Consider the following. There are numerous cues and mannerisms of Bill Nye and his show that you will be drinking to. The list of cues is long and complicated. Many may not be relevant for every episode, and it may be wiser - and safer - if you only apply a few of the rules (while wearing your pair of safety goggles).
Now you know!
The Pokemon Drinking Game
This popular board game will put your liver and body to the test. This game takes you throughout the world of Kanto, where the original Pokemon Red and Blue took place. You roll the dice, land on a special space, and follow the instructions.
Simple in theory. Hard in practice.
The game can take minutes or hours, depending on your luck. Some spaces may require you to drink if you make a sound, make everyone else drink, or, toward the end of the game, go back to the very beginning. I advise you to read every space to get a feel for what sort of challenges await you on the road to the Indigo Plateau.
Legend of Zelda Board Drinking Game
Inspired by the Pokemon Drinking Game, this game inspired by Ocarina of Time will test your mantle with this triangular board. Each space has instructions you must follow in order to proceed. Instructions are given, odd orders are issued.
Unlike the Pokemon game, however, there are a few other humiliating elements, like stripping down, hiding your head in shame, and even playing the game with your eyes close. If you can handle a game that may break your emotional fortitude, then play this hard game.
And follow the rules! You better do what the instructions say.
This game is simple, but will probably also kill you in twenty minutes or less.
All you need to do is drink whenever the words "friendship," "friends," "duel," or "Yugi!" Continually drink beer if the characters are literally recounting something that had just happened on screen moments before.
Take a shot if a dragon appears on-screen as a bonus rule if you really don't want to see the end credits come up. Or anything else.
Mario Kart Drinking Game
Perhaps the most famous of all video game related drinking games, this infamous game requires you to break the rule about drinking and driving.
To play, get Mario Kart (any) and a beer. Your objective: finish the beer before you finish the race. But wait, before you say that's easy, there's a catch. Your kart can't be moving while you're drinking. You have to finish the race with an empty beer, or else!
If you hate your friends, you could add the rule that the loser needs to take a shot... and, if you're in dead last, even behind the CPU, you take a double. AND that you can't finish your beer before the end of the first lap, to keep them from chugging while waiting for the race to start.
Hard mode? After a few rounds of this, do Rainbow Road.
Grand Theft Auto
GTA is one of the most popular video games of all time, but did you know there is a drinking game that makes this game a little more... competitive?

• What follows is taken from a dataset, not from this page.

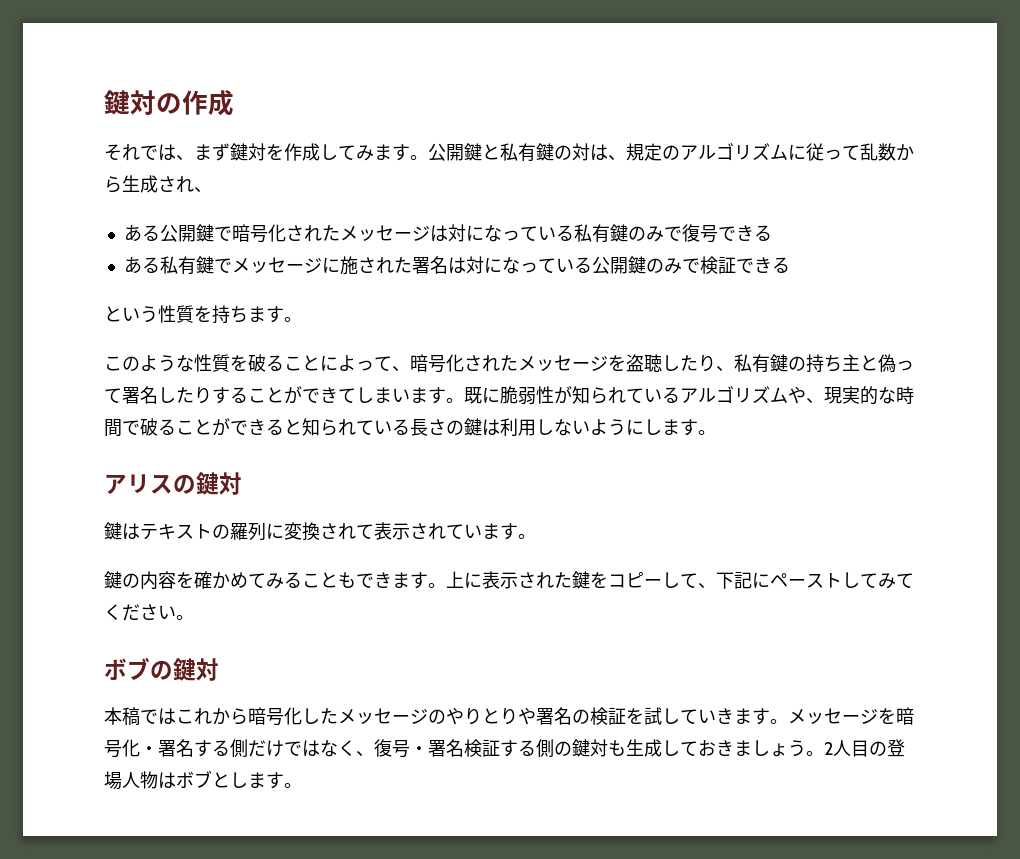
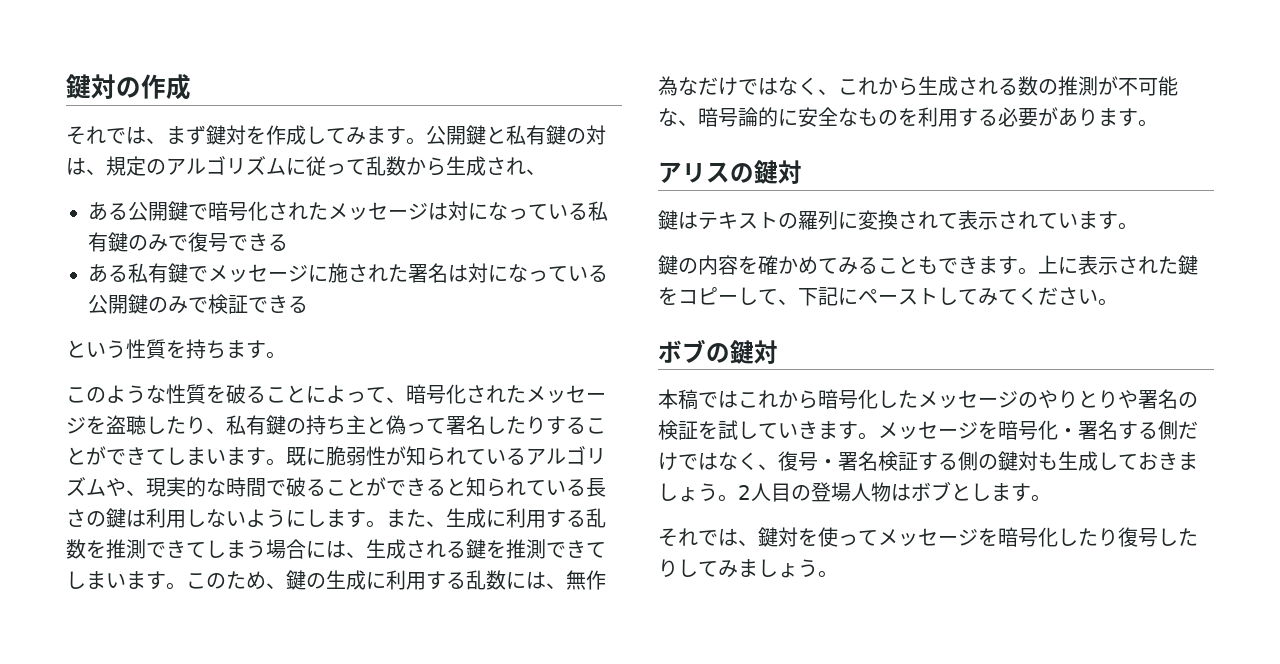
(716, 432) none -> [386,508,606,528] [66,539,606,559] [66,570,606,590] [658,76,1178,96] [658,107,1158,127] また、生成に利用する乱数を推測できてしまう場合には、生成される鍵を推測できてしまいます。このため、鍵の生成に利用する乱数には、無作為なだけではなく、これから生成される数の推測が不可能な、暗号論的に安全なものを利用する必要があります。
(302, 785) none -> [658,527,1198,547] [658,559,838,578] // それでは、鍵対を使ってメッセージを暗号化したり復号したりしてみましょう。

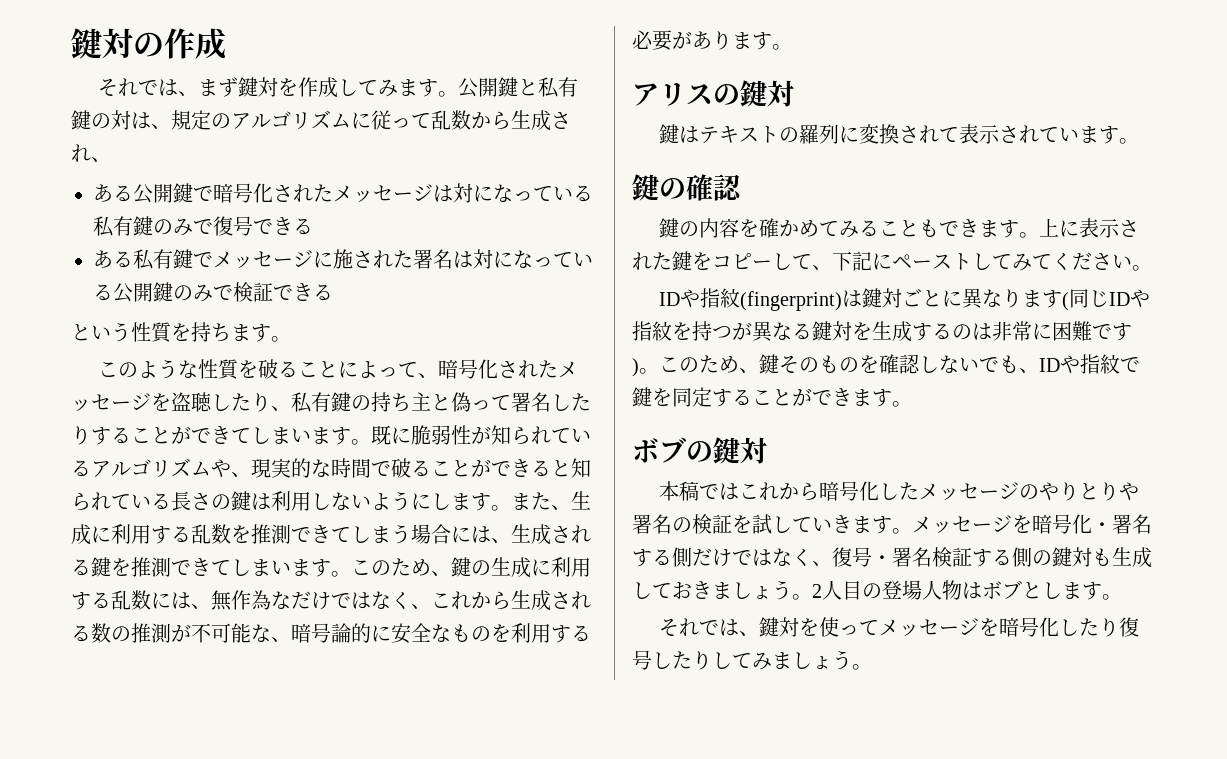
(1138, 226) none -> [632,174,742,201] // 鍵の確認
(1118, 302) none -> [658,288,1150,311] [632,321,1132,342] [632,354,1140,377] [632,387,912,407] // IDや指紋(fingerprint)は鍵対ごとに異なります(同じIDや指紋を持つが異なる鍵対を生成するのは非常に困難です)。このため、鍵そのものを確認しないでも、IDや指紋で鍵を同定することができます。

Gather a collection of friends. One player takes the controller. From here, the player has thirty seconds to get a wanted star. If he or she fails, then they must accept the penalty of a straight shot. From here, the game begins. For every star the player gains, everyone else takes a sip. For every start the player loses, the player drinks. If the player can escape the cops, everyone else must finish their drinks. If the player is killed or arrested, the player must finish his or her drink, then hand off the controller.
Continue as long as you can.
Dark Souls is hard, and so is this game. Same as the GTA game, the rules are simple. You trade controllers around with friends. Seems easy, right?
When you die, you take a shot. Pass the controller on, and proceed. If you die from an environmental factor, take two shots. If you fail to recover your souls, take two shots on top of the other shots you're taking for dying early. If you kill a boss, then everyone else must take a shot.
And yes, I mean shots. And something strong. Dark Souls has no mercy. Upset by the rules? Well, get good.
You play until the sweet release of death frees you. Your Gods have forsaken you to your fates.